In the meantime, a very good friend of mine, Joe Flatley, who is now a writer and editor for The Verge, wrote an in-depth story about online scammers that I had been meaning to check out. It was available for 99 cents in Kindle form from Amazon, so I splurged. I was sitting on the subway the other day and realized that it was loaded in my Kindle app, so I figured I’d read it on my iPhone.
To my surprise, reading long-form text on my iPhone’s retina display was almost magical.
I’ve resisted e-books for years. Why hadn’t I tried this before?
I’d tried reading long-form text on my retina iPad, but couldn’t get into it. Something just didn’t “feel” right. The iPad can be heavy after extended use, and the screen so large and bright, even when dimmed.
But I hadn’t tried my iPhone until now.
And once I had, it was a revelation.
I decided to purchase the Kindle version of Game of Thrones, and now I can sneak in quick reads here and there, wherever I am, whenever I have a bit of downtime.

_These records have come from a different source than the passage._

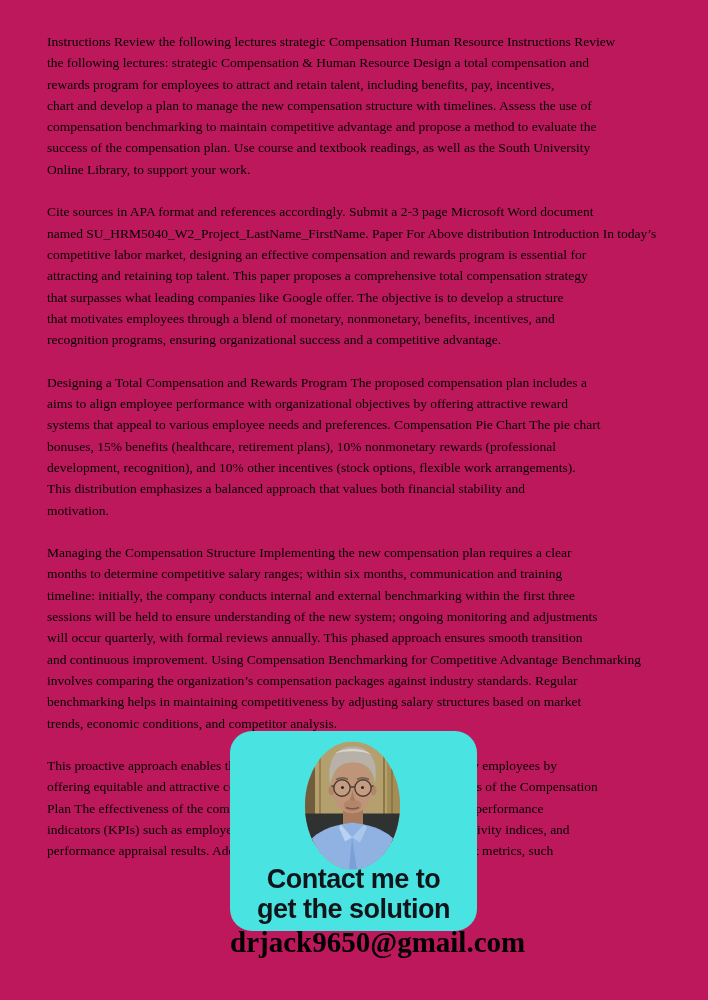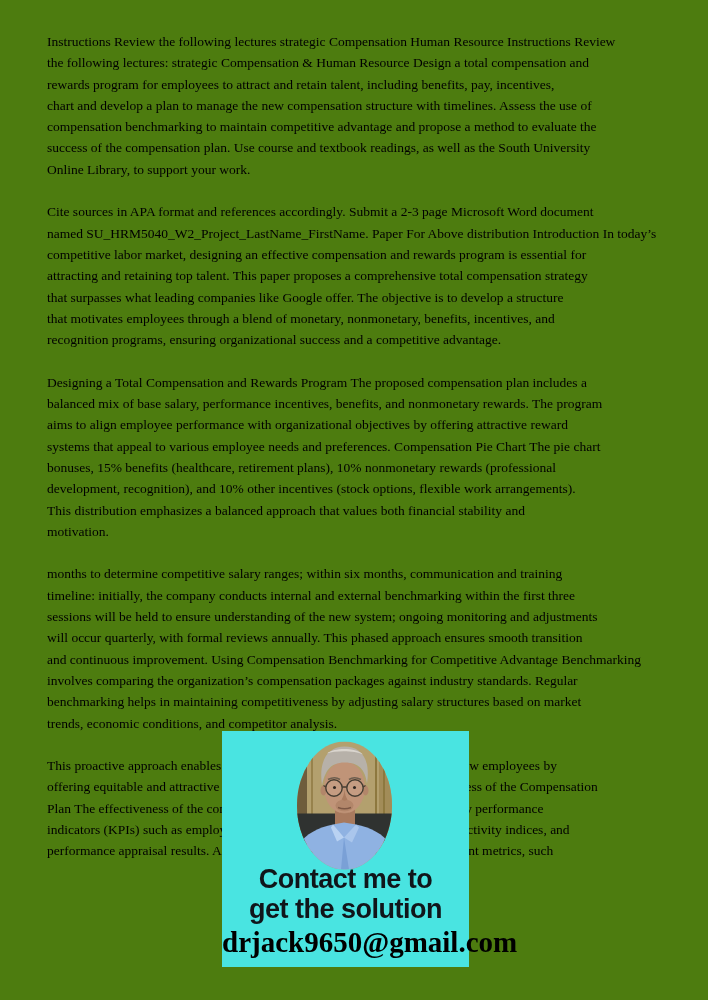--- a/index.html
+++ b/index.html
@@ -17,25 +17,26 @@
     top: 31px;
     width: 640px;
     font-size: 13.5px;
     line-height: 21.3px;
     color: #000000;
   }
   .para { margin: 0 0 21.3px 0; }
   .tline { white-space: nowrap; }
   .overlay {
     position: absolute;
-    left: 222px;
+    left: 230px;
     top: 731px;
     width: 247px;
-    height: 236px;
+    height: 200px;
     z-index: 5;
+    border-radius: 22px;
   }
   .photo {
     position: absolute;
     left: 75px;
     top: 10px;
     width: 95px;
     height: 129px;
   }
   .contact-heading {
     position: absolute;
@@ -59,21 +60,21 @@
     font-family: "Liberation Serif", serif;
     font-weight: bold;
     font-size: 29px;
     line-height: 26px;
     color: #000000;
   }
 </style>
 </head>
 <body>
 
-<div class="page" style="background: #4d7c0f;">
+<div class="page" style="background: #be185d;">
 
   <div class="doc-text" style="color: rgb(0, 0, 0);">
       <div class="para">
         <div class="tline">Instructions Review the following lectures strategic Compensation Human Resource Instructions Review</div>
         <div class="tline">the following lectures: strategic Compensation &amp; Human Resource Design a total compensation and</div>
         <div class="tline">rewards program for employees to attract and retain talent, including benefits, pay, incentives,</div>
         <div class="tline">chart and develop a plan to manage the new compensation structure with timelines. Assess the use of</div>
         <div class="tline">compensation benchmarking to maintain competitive advantage and propose a method to evaluate the</div>
         <div class="tline">success of the compensation plan. Use course and textbook readings, as well as the South University</div>
         <div class="tline">Online Library, to support your work.</div>
@@ -82,29 +83,29 @@
         <div class="tline">Cite sources in APA format and references accordingly. Submit a 2-3 page Microsoft Word document</div>
         <div class="tline">named SU_HRM5040_W2_Project_LastName_FirstName. Paper For Above distribution Introduction In today’s</div>
         <div class="tline">competitive labor market, designing an effective compensation and rewards program is essential for</div>
         <div class="tline">attracting and retaining top talent. This paper proposes a comprehensive total compensation strategy</div>
         <div class="tline">that surpasses what leading companies like Google offer. The objective is to develop a structure</div>
         <div class="tline">that motivates employees through a blend of monetary, nonmonetary, benefits, incentives, and</div>
         <div class="tline">recognition programs, ensuring organizational success and a competitive advantage.</div>
       </div>
       <div class="para">
         <div class="tline">Designing a Total Compensation and Rewards Program The proposed compensation plan includes a</div>
-        <div class="tline">balanced mix of base salary, performance incentives, benefits, and nonmonetary rewards. The program</div>
         <div class="tline">aims to align employee performance with organizational objectives by offering attractive reward</div>
         <div class="tline">systems that appeal to various employee needs and preferences. Compensation Pie Chart The pie chart</div>
         <div class="tline">bonuses, 15% benefits (healthcare, retirement plans), 10% nonmonetary rewards (professional</div>
         <div class="tline">development, recognition), and 10% other incentives (stock options, flexible work arrangements).</div>
         <div class="tline">This distribution emphasizes a balanced approach that values both financial stability and</div>
         <div class="tline">motivation.</div>
       </div>
       <div class="para">
+        <div class="tline">Managing the Compensation Structure Implementing the new compensation plan requires a clear</div>
         <div class="tline">months to determine competitive salary ranges; within six months, communication and training</div>
         <div class="tline">timeline: initially, the company conducts internal and external benchmarking within the first three</div>
         <div class="tline">sessions will be held to ensure understanding of the new system; ongoing monitoring and adjustments</div>
         <div class="tline">will occur quarterly, with formal reviews annually. This phased approach ensures smooth transition</div>
         <div class="tline">and continuous improvement. Using Compensation Benchmarking for Competitive Advantage Benchmarking</div>
         <div class="tline">involves comparing the organization’s compensation packages against industry standards. Regular</div>
         <div class="tline">benchmarking helps in maintaining competitiveness by adjusting salary structures based on market</div>
         <div class="tline">trends, economic conditions, and competitor analysis.</div>
       </div>
       <div class="para">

The experience has finally pushed me across the e-book threshold.
I decided to give the iPad another chance.
I loaded up the Kindle app, dimmed the display, enlarged the font size, set to sepia, and picked up where I had left off on the subway.
This time, now that I had become accustomed to reading on the iPhone, the iPad reading experience felt more normal.

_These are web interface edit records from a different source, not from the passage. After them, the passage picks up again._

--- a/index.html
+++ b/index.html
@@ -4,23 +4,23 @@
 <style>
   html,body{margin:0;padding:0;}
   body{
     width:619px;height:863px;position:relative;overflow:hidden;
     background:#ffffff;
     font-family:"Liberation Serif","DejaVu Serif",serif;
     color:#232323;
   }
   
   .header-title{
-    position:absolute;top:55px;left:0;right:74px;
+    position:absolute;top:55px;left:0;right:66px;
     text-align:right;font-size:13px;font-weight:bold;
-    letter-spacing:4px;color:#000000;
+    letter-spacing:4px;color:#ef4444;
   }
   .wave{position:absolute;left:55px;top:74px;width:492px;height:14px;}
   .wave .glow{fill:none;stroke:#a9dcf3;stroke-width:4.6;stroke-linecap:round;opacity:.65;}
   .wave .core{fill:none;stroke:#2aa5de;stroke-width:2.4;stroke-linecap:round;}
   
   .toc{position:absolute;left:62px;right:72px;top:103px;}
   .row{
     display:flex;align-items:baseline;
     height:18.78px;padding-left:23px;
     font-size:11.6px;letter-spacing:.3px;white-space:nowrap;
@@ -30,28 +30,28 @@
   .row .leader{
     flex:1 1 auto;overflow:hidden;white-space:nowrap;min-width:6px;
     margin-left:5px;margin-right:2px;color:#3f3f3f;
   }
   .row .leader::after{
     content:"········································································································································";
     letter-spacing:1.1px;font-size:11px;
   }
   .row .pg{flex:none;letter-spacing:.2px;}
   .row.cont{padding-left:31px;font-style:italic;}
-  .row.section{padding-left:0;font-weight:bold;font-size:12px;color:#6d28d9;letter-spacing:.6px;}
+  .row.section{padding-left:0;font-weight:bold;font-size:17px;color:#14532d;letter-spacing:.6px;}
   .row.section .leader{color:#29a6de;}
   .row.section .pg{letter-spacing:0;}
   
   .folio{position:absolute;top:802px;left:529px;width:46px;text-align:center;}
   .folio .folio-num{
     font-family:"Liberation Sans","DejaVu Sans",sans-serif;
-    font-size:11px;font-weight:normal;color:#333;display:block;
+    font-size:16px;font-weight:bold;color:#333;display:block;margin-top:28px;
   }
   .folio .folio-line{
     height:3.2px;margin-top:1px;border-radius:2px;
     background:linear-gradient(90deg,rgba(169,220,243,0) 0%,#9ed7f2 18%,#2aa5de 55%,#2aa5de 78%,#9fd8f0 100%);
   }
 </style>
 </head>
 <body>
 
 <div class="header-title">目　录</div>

I had recently considered buying a Kindle, but no longer feel the need to.
There are Kindle competitors.
Sony has some devices, and of course there is the Nook. But the real Kindle-killer is Apple’s retina displays. Yet Apple will not have a monopoly on ultra hig-res displays for long.
Amazon knows this, which is why their Kindle app is available across all platforms, which is also why it’s the obvious choice over Apple’s iBooks.
Amazon’s Kindle ecosystem, and Apple’s industry-leading display technology is the magic formula.